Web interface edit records
BEGIN
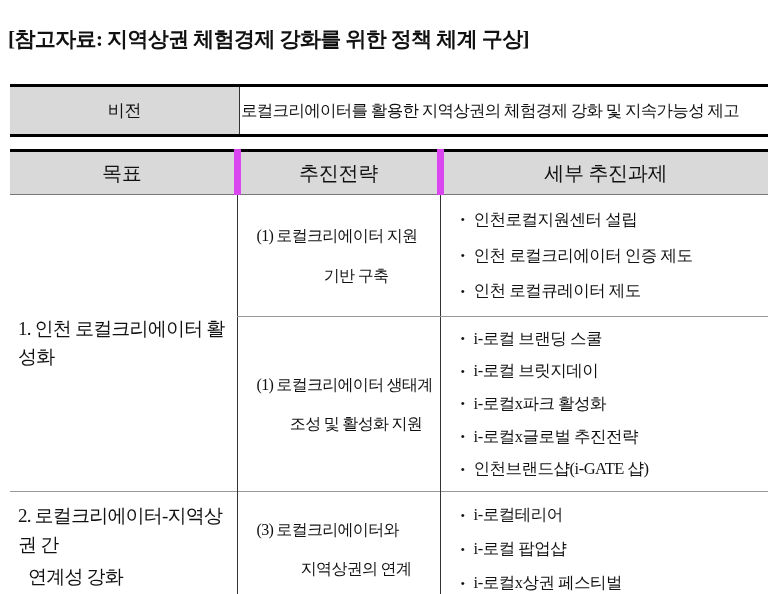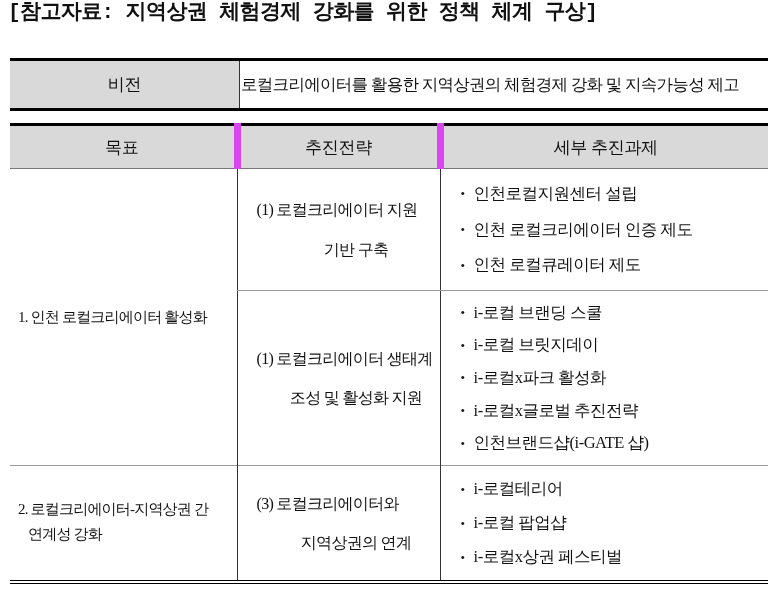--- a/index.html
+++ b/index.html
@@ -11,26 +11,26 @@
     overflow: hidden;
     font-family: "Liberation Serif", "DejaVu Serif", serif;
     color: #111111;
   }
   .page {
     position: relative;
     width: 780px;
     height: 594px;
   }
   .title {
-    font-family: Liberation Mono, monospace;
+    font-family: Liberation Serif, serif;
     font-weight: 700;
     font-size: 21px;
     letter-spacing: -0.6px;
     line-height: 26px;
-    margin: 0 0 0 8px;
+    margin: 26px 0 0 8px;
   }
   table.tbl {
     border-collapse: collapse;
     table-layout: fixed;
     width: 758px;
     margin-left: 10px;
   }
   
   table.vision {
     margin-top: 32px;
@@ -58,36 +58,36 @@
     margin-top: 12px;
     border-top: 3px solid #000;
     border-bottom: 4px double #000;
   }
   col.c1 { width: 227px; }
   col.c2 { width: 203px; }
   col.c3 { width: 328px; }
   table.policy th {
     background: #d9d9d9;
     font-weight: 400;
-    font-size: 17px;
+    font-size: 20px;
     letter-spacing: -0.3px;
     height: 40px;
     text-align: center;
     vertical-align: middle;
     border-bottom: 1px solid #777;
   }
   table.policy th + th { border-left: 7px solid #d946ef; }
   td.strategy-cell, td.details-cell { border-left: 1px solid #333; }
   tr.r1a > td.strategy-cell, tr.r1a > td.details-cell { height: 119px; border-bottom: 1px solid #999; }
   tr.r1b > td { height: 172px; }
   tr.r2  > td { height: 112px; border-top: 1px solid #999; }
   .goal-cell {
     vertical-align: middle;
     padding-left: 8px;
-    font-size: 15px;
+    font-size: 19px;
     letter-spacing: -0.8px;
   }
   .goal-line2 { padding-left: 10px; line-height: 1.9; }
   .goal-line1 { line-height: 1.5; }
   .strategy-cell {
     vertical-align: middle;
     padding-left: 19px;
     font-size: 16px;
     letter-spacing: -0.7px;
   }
END
BEGIN
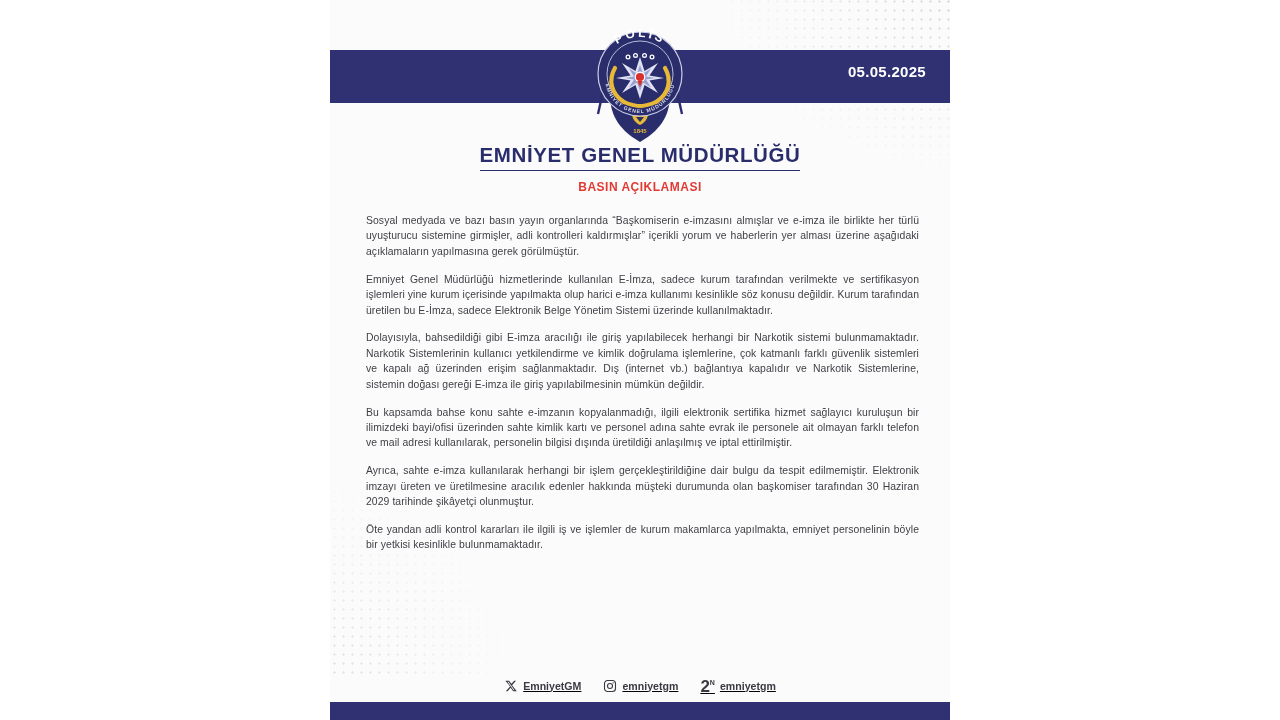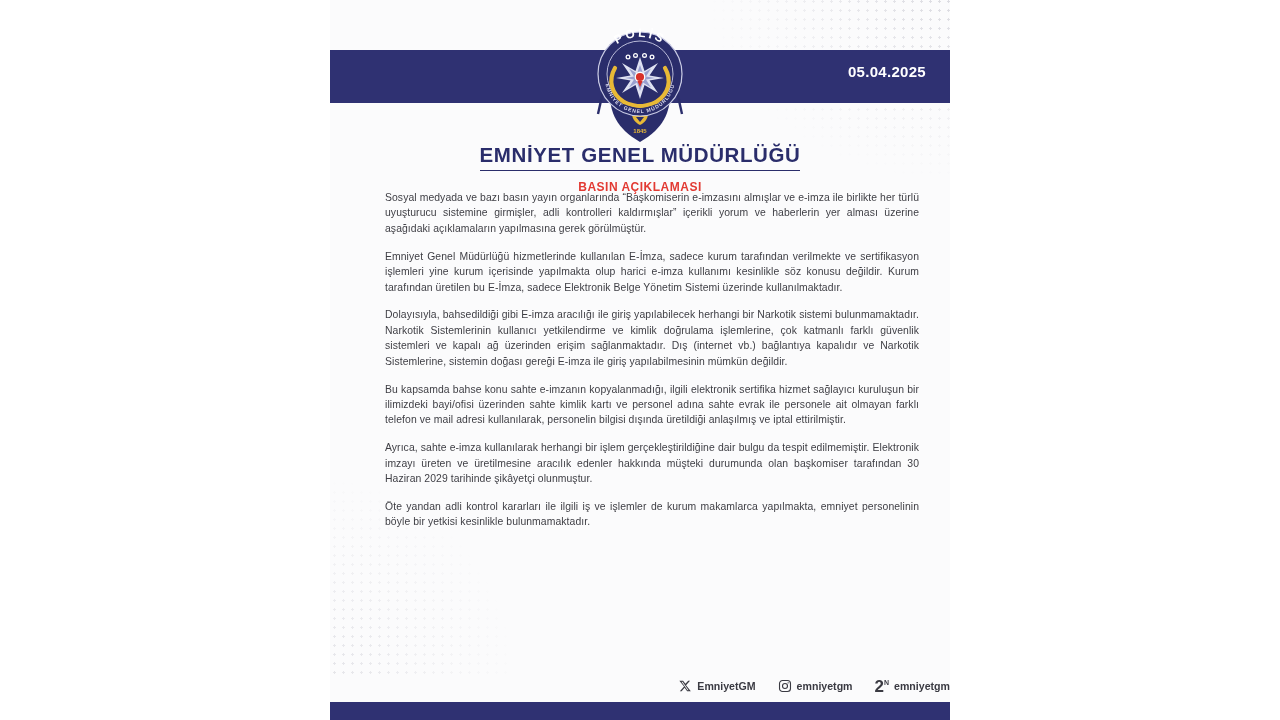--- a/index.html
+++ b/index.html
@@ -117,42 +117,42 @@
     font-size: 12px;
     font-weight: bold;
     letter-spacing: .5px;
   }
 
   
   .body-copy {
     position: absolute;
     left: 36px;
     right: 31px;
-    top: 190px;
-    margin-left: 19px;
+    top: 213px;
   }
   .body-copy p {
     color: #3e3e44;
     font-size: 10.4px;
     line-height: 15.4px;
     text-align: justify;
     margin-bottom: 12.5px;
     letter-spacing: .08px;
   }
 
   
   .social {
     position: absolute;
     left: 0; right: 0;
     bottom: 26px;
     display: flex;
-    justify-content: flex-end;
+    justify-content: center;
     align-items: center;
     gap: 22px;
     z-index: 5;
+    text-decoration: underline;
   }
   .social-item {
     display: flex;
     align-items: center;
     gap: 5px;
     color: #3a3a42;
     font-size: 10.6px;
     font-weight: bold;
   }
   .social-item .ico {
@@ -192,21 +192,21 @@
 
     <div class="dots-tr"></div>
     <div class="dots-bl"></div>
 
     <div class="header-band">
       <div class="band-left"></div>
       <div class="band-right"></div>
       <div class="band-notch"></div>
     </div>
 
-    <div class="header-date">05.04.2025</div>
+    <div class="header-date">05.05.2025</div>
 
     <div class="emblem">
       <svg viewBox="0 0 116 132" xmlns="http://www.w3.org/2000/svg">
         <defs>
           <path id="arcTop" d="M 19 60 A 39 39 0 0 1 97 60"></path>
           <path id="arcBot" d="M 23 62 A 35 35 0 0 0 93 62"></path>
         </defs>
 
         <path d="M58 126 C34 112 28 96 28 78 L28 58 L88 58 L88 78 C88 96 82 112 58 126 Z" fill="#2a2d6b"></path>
END
Task directions:
Check the records above and copy each line that has the string "center".

Answer to this problem:
     text-align: center;
+    justify-content: center;
     align-items: center;
     align-items: center;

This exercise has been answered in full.